Naan is one of the ancient breads of India, made from the time of early Indus Valley civilization which flourished in the northern part of India at about 2500 BCE. Traditionally, naan is made in a long cylindrical upright coal oven called the tandoor. Today, naan is still mostly eaten in north India and made in a tandoor or a griddle. Naan can be made using sourdough starter or yeast; the process for making naan with both types of leaven are below!

Materials

  • Measuring cups & spoons

  • Rolling pin- Thin Indian rolling pins are available at Indian stores. French pastry rolling pins work well as an alternative, but any rolling pin will work.
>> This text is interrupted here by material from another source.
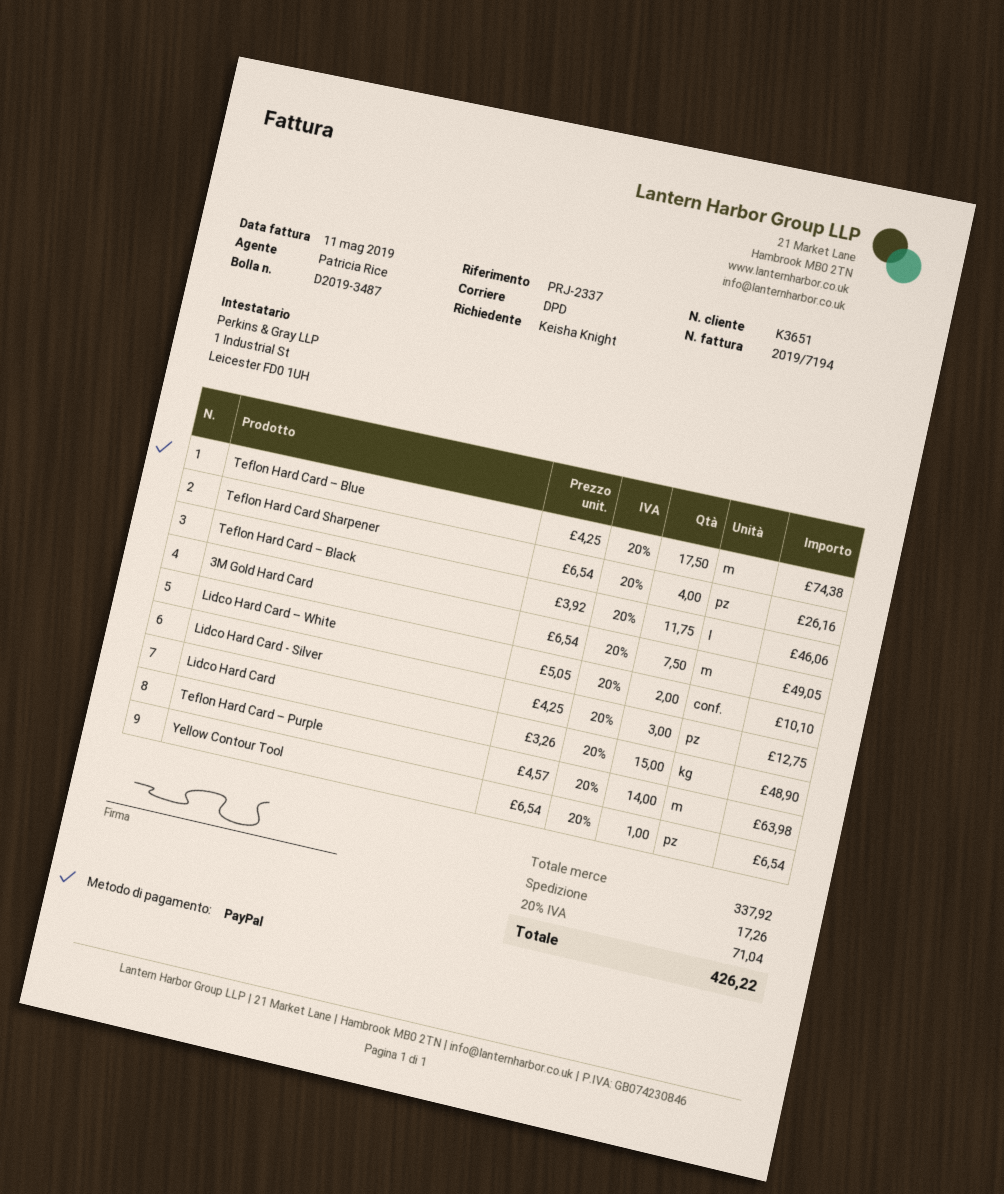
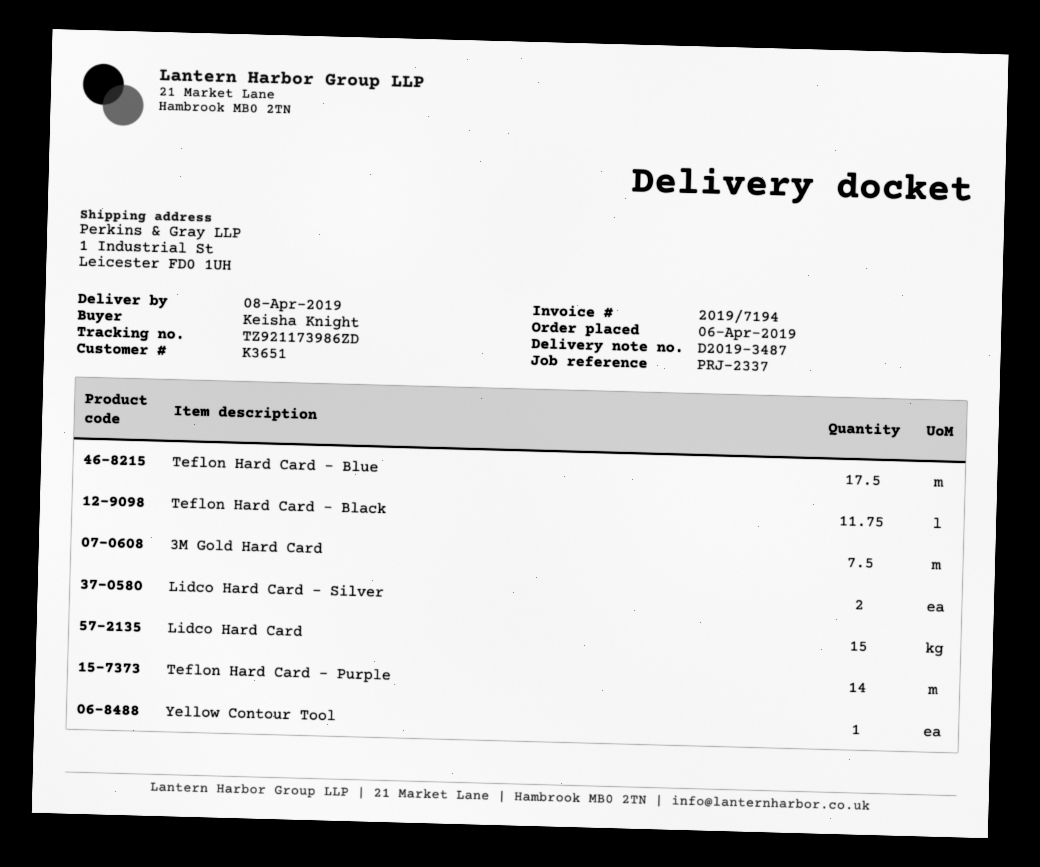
Teflon Hard Card Sharpener: 4 -> none
Lidco Hard Card – White: 2 -> none
Lidco Hard Card - Silver: 3 -> 2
  • Griddle & heat resistant spatula- Skillet can also be used; cast iron or non-stick works well but avoid stainless steel

  • 3 medium sized bowls with towel & lids to cover

Ingredients (Sourdough)

  • Whole wheat flour – 1 cup + some for rolling

  • Sourdough starter/discard – ½ cup

  • Baking powder – ½ tsp

  • Baking soda – ¼ tsp

  • Salt – 1 tsp

  • Water – about 1/3 – ½ cup

  • Butter – 1 tsp

  • Optional ingredients:

    • Nigella (kalongi/onion) seeds – 1 tsp

    • Garlic – 1 large clove minced/crushed

Instructions (Sourdough)

  1. In a large mixing bowl, mix the sourdough starter with flour, baking powder, baking soda, and salt. Combine to form a shaggy dough. Cover the bowl with a lid and let it sit for at least 1-2 hours for proofing. The dough should be soft and spring back when you gently push with your fingers.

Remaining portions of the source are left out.